New survey reveals what employers are (or aren’t) doing to mitigate talent challenges

by | Feb 2, 2022

By Bethia Burke, president, Fund for Our Economic Future

You know the saying, “people don’t quit their jobs, they quit their managers?” Forget it. People are quitting their jobs.

More than 750 employers from 18 counties across Northeast Ohio responded to survey questions designed to understand employers’ perspectives of the nationwide talent shortage. In what should come as no surprise, the vast majority of respondents reported they are experiencing a talent shortage. Of those, the majority reported higher than usual churn, or turnover, over the past two years.

Churn is demonstrably high. People are leaving jobs in record numbers. The “quit rate,” i.e., the number of employees who leave companies of their own accord,has gone from being an obscure economic indicator to showing up in regular dinner table conversations. Why people are quitting, and what could help mitigate the talent shortage, is the subject of great speculation. Employers’ perception? This survey data cites salaries and wages as the number one reason people are giving for leaving jobs, if they give a reason. Second, third and fourth (in close proximity to one another): burnout, work/life balance and family responsibilities. Way down on the list: management. According to employers, at least, people are quitting their jobs, not their managers.

If that’s true, the challenge should be eminently solvable, if employers are prepared to listen to what can make jobs better.

Through the survey, employers report increasing wages as their top strategy to attract, hire and retain workers, whether hourly or salaried. This strategy makes sense. Offering a competitive wage is basic economics. As interesting are the opportunities presented by what else employers report doing—or not doing—to mitigate talent challenges:

  • To retain hourly employees, employers’ reported number two strategy is to promote more from within the company. Third on the list is supporting their workforce to gain new skills, through strategies like tuition reimbursement and in-house training. For a segment of the workforce that has long been underinvested in, this is good news and suggests pathways to opportunities may be expanding.
  • Also encouraging is the range of tactics employers report using to improve the quality of jobs, from more flexible hours to remote or hybrid work to increased vacation time. The list suggests a growing understanding of what advocates have promoted for years: a good job requires more than just a good wage.
  • Interestingly, child and elder care, noted in a Cleveland Federal Reserve Bank analysis of the Household Pulse Survey as one of the three most cited reasons for nonemployment, were hardly cited in this survey data by employers as factors in the talent shortage. Family care can be a hidden issue. By default, if a worker can interview for and take a job, they have solved (at least temporarily) any care issues that limit work.
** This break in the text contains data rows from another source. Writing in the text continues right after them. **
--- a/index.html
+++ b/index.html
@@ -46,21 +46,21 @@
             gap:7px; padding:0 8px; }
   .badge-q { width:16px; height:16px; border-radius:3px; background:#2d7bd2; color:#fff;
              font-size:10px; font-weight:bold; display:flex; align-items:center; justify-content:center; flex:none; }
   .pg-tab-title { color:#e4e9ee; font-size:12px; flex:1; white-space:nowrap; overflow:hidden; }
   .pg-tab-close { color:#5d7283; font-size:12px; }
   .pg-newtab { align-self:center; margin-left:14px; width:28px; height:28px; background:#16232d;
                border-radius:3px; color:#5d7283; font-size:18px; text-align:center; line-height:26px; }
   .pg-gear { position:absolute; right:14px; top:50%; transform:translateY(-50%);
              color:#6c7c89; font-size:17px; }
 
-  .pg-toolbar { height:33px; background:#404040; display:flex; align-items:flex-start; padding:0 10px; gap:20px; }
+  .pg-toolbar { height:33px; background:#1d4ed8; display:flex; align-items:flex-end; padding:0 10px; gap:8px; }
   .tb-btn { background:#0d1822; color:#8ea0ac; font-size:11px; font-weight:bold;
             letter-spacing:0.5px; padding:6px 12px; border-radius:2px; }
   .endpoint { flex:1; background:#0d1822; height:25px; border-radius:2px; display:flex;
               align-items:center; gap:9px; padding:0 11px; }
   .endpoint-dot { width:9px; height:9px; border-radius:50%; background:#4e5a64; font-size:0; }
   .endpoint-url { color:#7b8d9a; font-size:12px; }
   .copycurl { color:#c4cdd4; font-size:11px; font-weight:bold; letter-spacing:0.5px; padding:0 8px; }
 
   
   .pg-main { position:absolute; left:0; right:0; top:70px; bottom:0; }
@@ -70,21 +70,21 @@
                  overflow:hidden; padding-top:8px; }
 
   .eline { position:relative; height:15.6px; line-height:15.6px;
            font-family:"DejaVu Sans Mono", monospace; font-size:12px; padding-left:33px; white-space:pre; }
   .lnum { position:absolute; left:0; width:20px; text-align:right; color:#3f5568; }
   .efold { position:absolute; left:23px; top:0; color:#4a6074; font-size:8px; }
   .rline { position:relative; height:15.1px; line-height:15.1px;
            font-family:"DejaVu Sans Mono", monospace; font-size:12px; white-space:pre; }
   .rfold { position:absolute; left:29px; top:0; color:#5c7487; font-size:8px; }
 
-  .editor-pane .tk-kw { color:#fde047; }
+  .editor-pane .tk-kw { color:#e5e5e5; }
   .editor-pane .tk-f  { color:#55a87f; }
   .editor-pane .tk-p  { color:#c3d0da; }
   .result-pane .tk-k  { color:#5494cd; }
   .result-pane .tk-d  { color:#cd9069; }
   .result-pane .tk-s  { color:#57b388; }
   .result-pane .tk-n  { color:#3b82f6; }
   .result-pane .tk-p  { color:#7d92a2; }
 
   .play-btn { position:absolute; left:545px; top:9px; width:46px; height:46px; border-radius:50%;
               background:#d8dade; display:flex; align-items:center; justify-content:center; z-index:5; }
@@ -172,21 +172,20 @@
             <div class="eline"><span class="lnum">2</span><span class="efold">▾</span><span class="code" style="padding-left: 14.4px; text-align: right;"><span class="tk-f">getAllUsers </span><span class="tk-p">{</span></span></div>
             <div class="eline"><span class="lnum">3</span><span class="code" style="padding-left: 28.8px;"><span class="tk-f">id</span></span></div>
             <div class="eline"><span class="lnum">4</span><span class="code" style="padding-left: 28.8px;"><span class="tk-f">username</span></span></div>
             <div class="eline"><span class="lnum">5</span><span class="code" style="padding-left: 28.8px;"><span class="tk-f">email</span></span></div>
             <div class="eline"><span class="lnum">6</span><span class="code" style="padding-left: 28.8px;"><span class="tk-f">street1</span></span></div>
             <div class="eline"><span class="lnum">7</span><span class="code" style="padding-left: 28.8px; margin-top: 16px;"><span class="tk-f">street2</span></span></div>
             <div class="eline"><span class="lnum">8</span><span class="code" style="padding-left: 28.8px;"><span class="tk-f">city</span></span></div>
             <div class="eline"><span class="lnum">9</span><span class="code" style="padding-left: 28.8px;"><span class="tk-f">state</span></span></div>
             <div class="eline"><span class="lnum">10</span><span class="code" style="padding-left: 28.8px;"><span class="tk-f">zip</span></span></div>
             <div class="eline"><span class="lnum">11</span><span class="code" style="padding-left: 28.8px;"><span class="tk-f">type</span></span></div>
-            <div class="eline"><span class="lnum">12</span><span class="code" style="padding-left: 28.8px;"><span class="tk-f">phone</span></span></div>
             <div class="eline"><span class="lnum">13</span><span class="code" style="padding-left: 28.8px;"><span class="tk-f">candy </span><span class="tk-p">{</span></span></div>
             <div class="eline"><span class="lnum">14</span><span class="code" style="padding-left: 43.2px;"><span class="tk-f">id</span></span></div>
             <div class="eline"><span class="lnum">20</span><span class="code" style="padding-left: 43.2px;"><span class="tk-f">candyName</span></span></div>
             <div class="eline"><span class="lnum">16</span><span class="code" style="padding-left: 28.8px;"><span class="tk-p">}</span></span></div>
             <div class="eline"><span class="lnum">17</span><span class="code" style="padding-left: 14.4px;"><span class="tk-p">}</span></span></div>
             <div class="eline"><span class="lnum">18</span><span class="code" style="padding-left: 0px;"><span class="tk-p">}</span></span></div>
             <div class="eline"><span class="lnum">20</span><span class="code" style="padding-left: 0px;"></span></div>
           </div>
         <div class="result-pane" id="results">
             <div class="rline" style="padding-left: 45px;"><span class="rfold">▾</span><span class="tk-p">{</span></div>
Building better jobs most effectively will rely on understanding what matters to workers and potential workers. Only about 8% of employer respondents reported employing a relatively straightforward tactic: asking workers what matters to them. To answer the question, “Where are the Workers,” the Fund and our partners have launched a region-wide survey of working-age adults in which we will be asking what workers are looking for. And we look forward to sharing the results and supporting strategies to build better jobs. But any employer anxious to know what matters to the workforce could ask their existing employees today and use this information to inform retention strategies as soon as tomorrow.

Some survey respondents indicated a strong belief that government benefits are keeping people from working, even though national studies have indicated this isn’t the case and pandemic-related extended unemployment benefits have ended.

The economy has moved into a choice market for workers. “Consumer confidence” is regularly referenced in conversations about the overall economy. What we’re seeing in the labor market now may be “worker confidence.” And while it is painful for leaders of companies with unfilled positions, worker confidence is a good thing. Efforts to improve job quality are long overdue and workplaces that work better for people will be better for the economy in the long run. Leading employers will be those who recognize this new dynamic—a good job requires more than just a good wage—and respond accordingly.

Are you an employer interested in joining a follow-up discussion? Email us at

Survey results snapshot

What the Survey Revealed

From December 17 – January 24, employers from across Northeast Ohio’s 18-county region were invited to respond to our survey about recruitment and retention. A parallel effort by ConxusNEO, TeamNEO and partners in Greater Akron contributes additional insights from Summit and Medina County. Between the Greater Akron survey and the Regional survey, more than 750 employers responded.

The preliminary findings below are extracted from the Regional survey only. More detailed analysis will follow in the coming weeks. Nearly 80% of respondents said they are experiencing a talent shortage. Of those experiencing a talent shortage, about two-thirds reported that retention is also a significant issue. Almost all employers experiencing a talent shortage say they’re not getting enough qualified applicants for their hiring needs. 18-30-year-olds appear to be the most elusive age group for both talent attraction and retention. We asked employers what strategies they’re using to compete for talent. Increasing wages was the top response for both hourly and salaried positions, both for attracting new talent and retaining talent.

Higher wages being offered elsewhere was also the top reason employers are hearing from applicants who turn down an offer or from employees resigning.